(Required action)
Your answer should be every line of the entries that has the string "span" in it.
++++
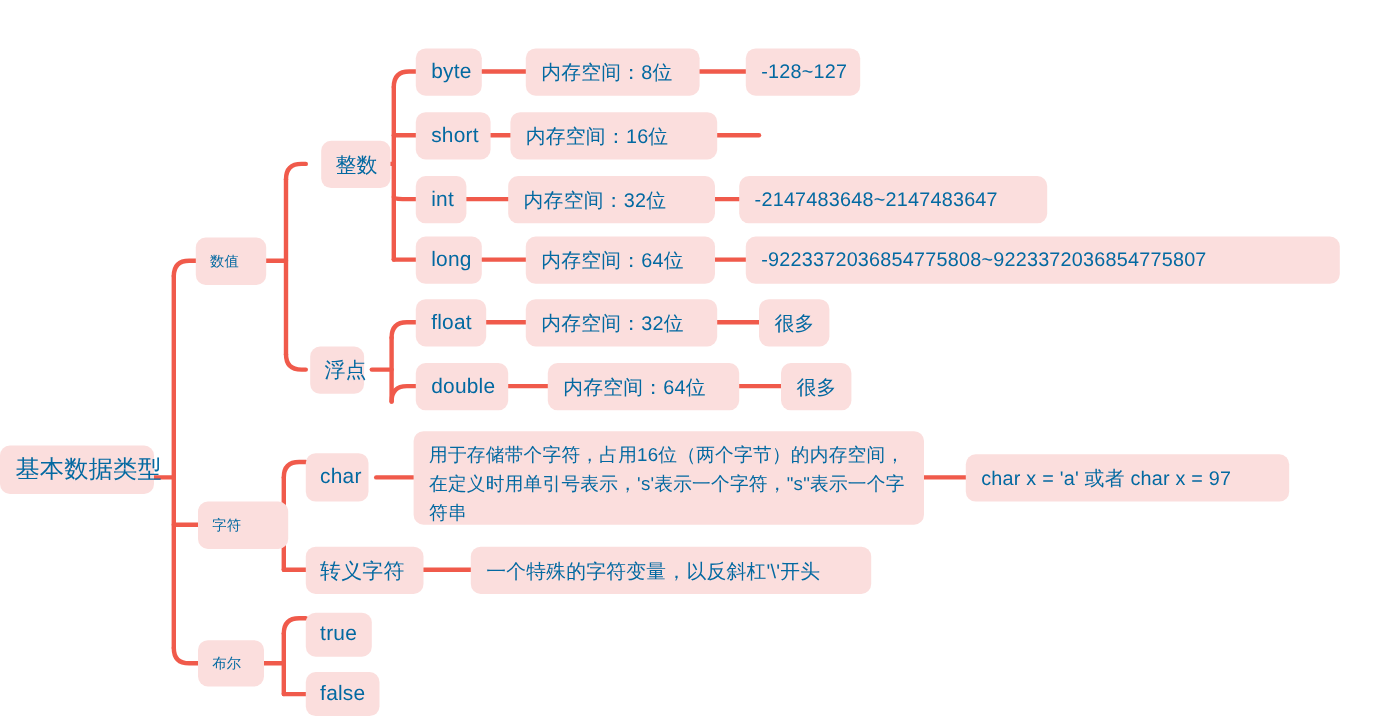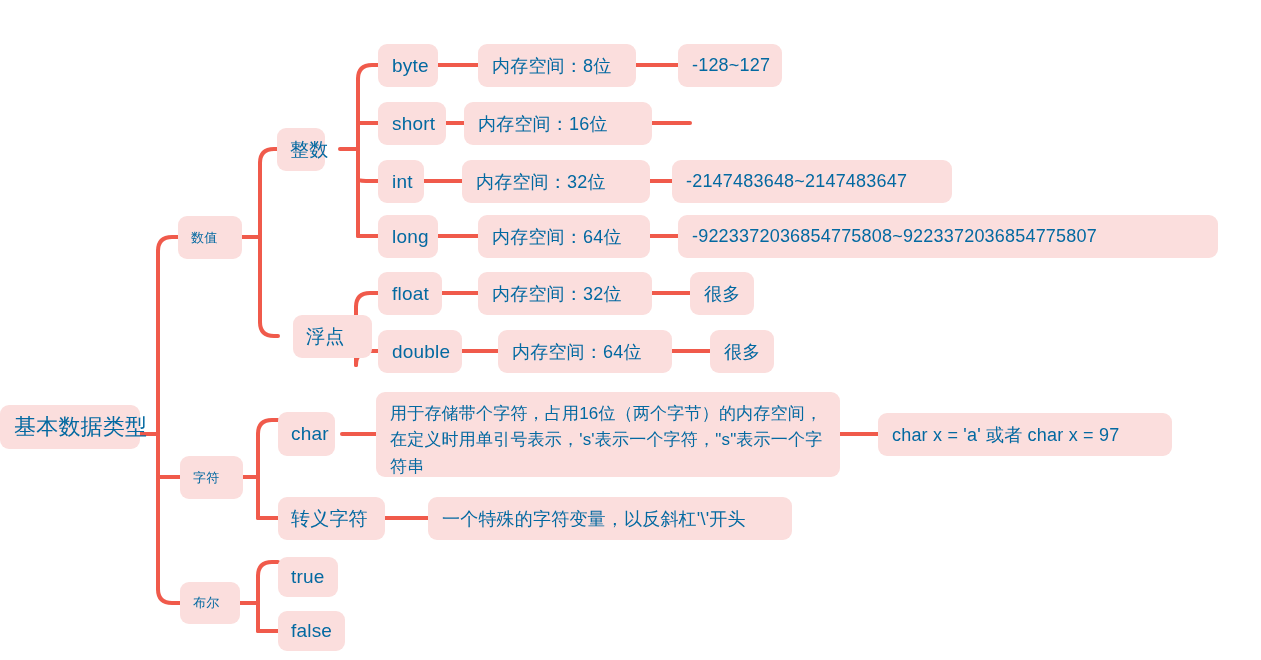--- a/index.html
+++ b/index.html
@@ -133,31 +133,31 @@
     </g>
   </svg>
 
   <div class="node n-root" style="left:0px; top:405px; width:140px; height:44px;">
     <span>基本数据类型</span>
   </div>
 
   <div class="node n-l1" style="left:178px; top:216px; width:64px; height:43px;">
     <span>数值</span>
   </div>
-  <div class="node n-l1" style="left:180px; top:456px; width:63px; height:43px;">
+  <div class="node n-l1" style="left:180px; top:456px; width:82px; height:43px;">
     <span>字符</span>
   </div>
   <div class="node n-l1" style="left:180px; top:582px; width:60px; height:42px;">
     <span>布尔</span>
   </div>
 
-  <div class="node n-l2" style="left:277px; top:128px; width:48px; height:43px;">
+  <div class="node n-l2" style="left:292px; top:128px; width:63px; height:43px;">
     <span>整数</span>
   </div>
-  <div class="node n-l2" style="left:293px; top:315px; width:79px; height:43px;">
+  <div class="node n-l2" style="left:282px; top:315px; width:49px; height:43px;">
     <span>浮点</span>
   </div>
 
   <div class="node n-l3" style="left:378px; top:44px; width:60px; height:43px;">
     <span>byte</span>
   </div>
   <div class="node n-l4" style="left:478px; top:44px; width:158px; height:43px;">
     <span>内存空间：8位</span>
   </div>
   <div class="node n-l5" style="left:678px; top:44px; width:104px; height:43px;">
++++
(Response for this exercise)
     <span>基本数据类型</span>
     <span>数值</span>
     <span>字符</span>
     <span>布尔</span>
     <span>整数</span>
     <span>浮点</span>
     <span>byte</span>
     <span>内存空间：8位</span>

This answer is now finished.